In true Butler fashion, it had seemed that Scott was the forgotten one of the bunch, facing the unlikely odds to be a major name on the national college basketball landscape.

And that’s when he found Baylor.

Baylor, a program stricken by a scandal that saw its coach fired and a mass exodus of its best players, had little hope of winning anything. Then, Baylor hired Scott Drew in 2003 after he’d served as an assistant at Valparaiso under his dad for nine seasons.

Baylor had been to the NCAA Tournament just once in the last 50 seasons and had no wins to show for it.

Drew’s tenure began slowly, winning a combined 21 games in its first three seasons, but the Bears were not basement-dwellers for long as Drew began molding his Butler look-alike.

The key for Drew was in what he knew from his days at Butler: recruiting gritty and talented — but not overly popular — players to play for his program, including the likes of Taurean Prince, Johnathan Motley and Pierre Jackson.

Drew didn’t always carry a reputation that suggests a national championship was in the cards, though. Specifically in the 2016 NCAA Tournament, the 5-seed Bears were upset by the 12-seed Yale that produced an all-time NCAA Tournament press conference moment, Full of disappointing performances come March, Drew was known as an underachiever.

This year, that all changed.

Jared Butler — no known relation to Ovid — was the do-it-all point guard of this year’s Baylor team.   Butler became the first player since Carmelo Anthony in 2003 to record 20 or more points and seven or more assists in the National Championship game, but wasn’t even considering Baylor out of high school. Baylor spurned the four-star recruit because of a lack of available scholarships.

Davion Mitchell, who averaged 3.7 points per game as a freshman at Auburn, transferred to Baylor thereafter and saw huge improvements in his game.
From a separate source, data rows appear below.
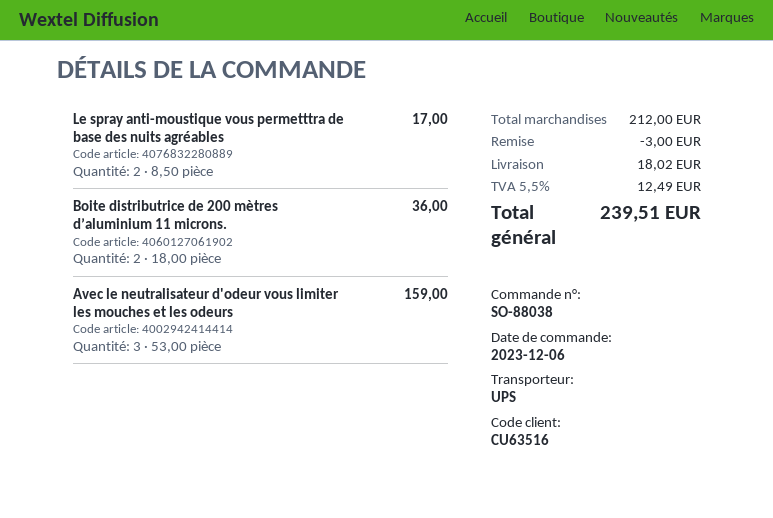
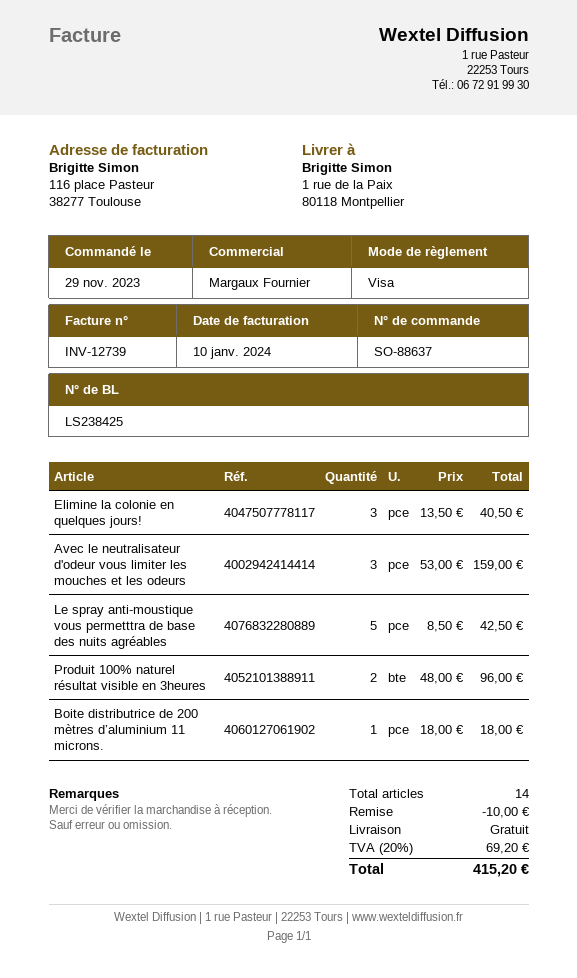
order number: SO-88038 -> SO-88637
order date: 2023-12-06 -> 2023-11-29
Le spray anti-moustique vous permetttra de base des nuits agréables: 2 x 8.50 = 17.00 -> 5 x 8.50 = 42.50
Boite distributrice de 200 mètres d’aluminium 11 microns.: 2 x 18.00 = 36.00 -> 1 x 18.00 = 18.00
Elimine la colonie en quelques jours!: none -> 3 x 13.50 = 40.50
Produit 100% naturel résultat visible en 3heures: none -> 2 x 48.00 = 96.00
discount: 3.00 -> 10.00
shipping: 18.02 -> 0.00
tax: 5.5% = 12.49 -> 20% = 69.20
total: 239.51 -> 415.20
Mitchell earned his way to the All-Tournament team and has shot up draft boards as a now-projected top 20 draft selection.

MaCio Teague started his college career at UNC Asheville, where he was named 2017 Big South Freshman of the Year. Teague averaged 15.9 points per game for the Bears this year.

The list goes on and on. Adam Flagler started his career at Presbyterian College. Matthew Mayer looks more like a country singer than a D-I college basketball player. Jonathan Tchamwa Tchatchoua has a name harder to say than he is to guard.

The oft-forgotten Scott Drew surrounded himself with other misfits in a Baylor program that emphasized putting the team above itself, playing defense-first basketball and caring more about the name on the front of the jersey than the back.

Sound familiar? Drew and staff used “The Butler Way” to earn themselves a win on the NCAA Tournament’s biggest stage. Theirs was a team of no-names in relation to the stars of Gonzaga: Jalen Suggs, the Mr. Basketball and Mr. Football of Minnesota his senior year, is a projected top-3 pick in the NBA Draft. Drew Timme, whose mustache has a bigger personality than the entire Bears roster, was making waves in the tournament. Corey Kispert, a First Team All-American, brought his hot shooting to the table.

All year, Gonzaga has been talked about as possibly the greatest college basketball team of all time, while Baylor quietly went about their business as the No. 2 ranked team in the country.

While Gordon Hayward’s shot at the buzzer may not have banked home and Butler still doesn’t have any National Championship banners from the 21st century hanging in the rafters, Butler can tip a cap to one of its own for endorsing their style of play and attitude of winning to taking down Goliath on the sport’s biggest stage.